**WHAT YOU NEED TO DO**
Go through the data underneath and copy every line exactly.

**SOURCE INFORMATION**
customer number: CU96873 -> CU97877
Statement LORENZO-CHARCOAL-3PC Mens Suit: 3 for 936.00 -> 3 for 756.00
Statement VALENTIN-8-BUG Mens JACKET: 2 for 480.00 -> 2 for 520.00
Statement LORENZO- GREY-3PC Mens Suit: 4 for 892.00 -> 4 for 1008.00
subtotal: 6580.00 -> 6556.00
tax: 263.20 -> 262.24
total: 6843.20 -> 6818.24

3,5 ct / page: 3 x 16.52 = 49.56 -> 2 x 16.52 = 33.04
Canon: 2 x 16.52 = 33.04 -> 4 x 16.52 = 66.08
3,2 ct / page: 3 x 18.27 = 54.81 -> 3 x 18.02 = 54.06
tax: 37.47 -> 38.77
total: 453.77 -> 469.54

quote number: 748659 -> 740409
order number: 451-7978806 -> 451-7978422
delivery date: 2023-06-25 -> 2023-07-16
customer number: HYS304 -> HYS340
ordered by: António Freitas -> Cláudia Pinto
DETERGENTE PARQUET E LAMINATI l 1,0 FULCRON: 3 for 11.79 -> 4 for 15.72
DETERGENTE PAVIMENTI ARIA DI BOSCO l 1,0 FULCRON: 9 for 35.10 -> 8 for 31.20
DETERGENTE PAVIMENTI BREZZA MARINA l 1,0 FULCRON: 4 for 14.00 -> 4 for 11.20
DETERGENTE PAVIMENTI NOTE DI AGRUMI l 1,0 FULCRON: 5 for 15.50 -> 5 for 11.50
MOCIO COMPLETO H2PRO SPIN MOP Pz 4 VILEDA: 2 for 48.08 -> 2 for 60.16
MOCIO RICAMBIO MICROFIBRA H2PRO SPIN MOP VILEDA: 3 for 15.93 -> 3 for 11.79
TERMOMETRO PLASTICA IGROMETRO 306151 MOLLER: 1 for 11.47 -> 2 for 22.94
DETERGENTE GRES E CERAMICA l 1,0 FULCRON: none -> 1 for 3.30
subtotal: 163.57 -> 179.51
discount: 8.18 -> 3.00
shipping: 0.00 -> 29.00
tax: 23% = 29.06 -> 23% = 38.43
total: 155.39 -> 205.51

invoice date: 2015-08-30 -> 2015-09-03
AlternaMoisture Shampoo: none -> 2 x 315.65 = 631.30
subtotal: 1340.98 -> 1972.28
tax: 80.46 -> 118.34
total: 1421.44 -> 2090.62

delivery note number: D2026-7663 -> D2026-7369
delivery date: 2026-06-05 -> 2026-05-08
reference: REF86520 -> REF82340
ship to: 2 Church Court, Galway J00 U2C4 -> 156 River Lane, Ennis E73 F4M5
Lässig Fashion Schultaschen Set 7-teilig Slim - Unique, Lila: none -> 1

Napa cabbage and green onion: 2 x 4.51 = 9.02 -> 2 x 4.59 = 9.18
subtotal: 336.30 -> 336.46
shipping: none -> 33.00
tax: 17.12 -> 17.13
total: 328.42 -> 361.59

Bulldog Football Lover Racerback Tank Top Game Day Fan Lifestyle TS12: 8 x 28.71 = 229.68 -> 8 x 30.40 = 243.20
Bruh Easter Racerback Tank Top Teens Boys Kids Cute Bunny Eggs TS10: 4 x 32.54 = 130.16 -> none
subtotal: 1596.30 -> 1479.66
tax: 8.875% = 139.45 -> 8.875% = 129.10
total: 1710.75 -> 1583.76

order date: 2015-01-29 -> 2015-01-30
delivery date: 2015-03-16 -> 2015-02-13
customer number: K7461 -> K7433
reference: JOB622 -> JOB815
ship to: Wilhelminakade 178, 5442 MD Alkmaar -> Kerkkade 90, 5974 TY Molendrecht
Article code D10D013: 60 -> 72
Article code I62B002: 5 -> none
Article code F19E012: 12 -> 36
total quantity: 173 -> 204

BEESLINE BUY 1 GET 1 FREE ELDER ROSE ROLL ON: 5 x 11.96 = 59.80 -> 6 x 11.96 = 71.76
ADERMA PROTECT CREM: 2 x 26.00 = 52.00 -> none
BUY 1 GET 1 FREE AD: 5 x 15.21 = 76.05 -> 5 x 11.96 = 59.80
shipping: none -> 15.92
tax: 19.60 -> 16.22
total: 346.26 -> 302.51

**ANSWER BOX**
customer number: CU96873 -> CU97877
Statement LORENZO-CHARCOAL-3PC Mens Suit: 3 for 936.00 -> 3 for 756.00
Statement VALENTIN-8-BUG Mens JACKET: 2 for 480.00 -> 2 for 520.00
Statement LORENZO- GREY-3PC Mens Suit: 4 for 892.00 -> 4 for 1008.00
subtotal: 6580.00 -> 6556.00
tax: 263.20 -> 262.24
total: 6843.20 -> 6818.24

3,5 ct / page: 3 x 16.52 = 49.56 -> 2 x 16.52 = 33.04
Canon: 2 x 16.52 = 33.04 -> 4 x 16.52 = 66.08
3,2 ct / page: 3 x 18.27 = 54.81 -> 3 x 18.02 = 54.06
tax: 37.47 -> 38.77
total: 453.77 -> 469.54

quote number: 748659 -> 740409
order number: 451-7978806 -> 451-7978422
delivery date: 2023-06-25 -> 2023-07-16
customer number: HYS304 -> HYS340
ordered by: António Freitas -> Cláudia Pinto
DETERGENTE PARQUET E LAMINATI l 1,0 FULCRON: 3 for 11.79 -> 4 for 15.72
DETERGENTE PAVIMENTI ARIA DI BOSCO l 1,0 FULCRON: 9 for 35.10 -> 8 for 31.20
DETERGENTE PAVIMENTI BREZZA MARINA l 1,0 FULCRON: 4 for 14.00 -> 4 for 11.20
DETERGENTE PAVIMENTI NOTE DI AGRUMI l 1,0 FULCRON: 5 for 15.50 -> 5 for 11.50
MOCIO COMPLETO H2PRO SPIN MOP Pz 4 VILEDA: 2 for 48.08 -> 2 for 60.16
MOCIO RICAMBIO MICROFIBRA H2PRO SPIN MOP VILEDA: 3 for 15.93 -> 3 for 11.79
TERMOMETRO PLASTICA IGROMETRO 306151 MOLLER: 1 for 11.47 -> 2 for 22.94
DETERGENTE GRES E CERAMICA l 1,0 FULCRON: none -> 1 for 3.30
subtotal: 163.57 -> 179.51
discount: 8.18 -> 3.00
shipping: 0.00 -> 29.00
tax: 23% = 29.06 -> 23% = 38.43
total: 155.39 -> 205.51

invoice date: 2015-08-30 -> 2015-09-03
AlternaMoisture Shampoo: none -> 2 x 315.65 = 631.30
subtotal: 1340.98 -> 1972.28
tax: 80.46 -> 118.34
total: 1421.44 -> 2090.62

delivery note number: D2026-7663 -> D2026-7369
delivery date: 2026-06-05 -> 2026-05-08
reference: REF86520 -> REF82340
ship to: 2 Church Court, Galway J00 U2C4 -> 156 River Lane, Ennis E73 F4M5
Lässig Fashion Schultaschen Set 7-teilig Slim - Unique, Lila: none -> 1

Napa cabbage and green onion: 2 x 4.51 = 9.02 -> 2 x 4.59 = 9.18
subtotal: 336.30 -> 336.46
shipping: none -> 33.00
tax: 17.12 -> 17.13
total: 328.42 -> 361.59

Bulldog Football Lover Racerback Tank Top Game Day Fan Lifestyle TS12: 8 x 28.71 = 229.68 -> 8 x 30.40 = 243.20
Bruh Easter Racerback Tank Top Teens Boys Kids Cute Bunny Eggs TS10: 4 x 32.54 = 130.16 -> none
subtotal: 1596.30 -> 1479.66
tax: 8.875% = 139.45 -> 8.875% = 129.10
total: 1710.75 -> 1583.76

order date: 2015-01-29 -> 2015-01-30
delivery date: 2015-03-16 -> 2015-02-13
customer number: K7461 -> K7433
reference: JOB622 -> JOB815
ship to: Wilhelminakade 178, 5442 MD Alkmaar -> Kerkkade 90, 5974 TY Molendrecht
Article code D10D013: 60 -> 72
Article code I62B002: 5 -> none
Article code F19E012: 12 -> 36
total quantity: 173 -> 204

BEESLINE BUY 1 GET 1 FREE ELDER ROSE ROLL ON: 5 x 11.96 = 59.80 -> 6 x 11.96 = 71.76
ADERMA PROTECT CREM: 2 x 26.00 = 52.00 -> none
BUY 1 GET 1 FREE AD: 5 x 15.21 = 76.05 -> 5 x 11.96 = 59.80
shipping: none -> 15.92
tax: 19.60 -> 16.22
total: 346.26 -> 302.51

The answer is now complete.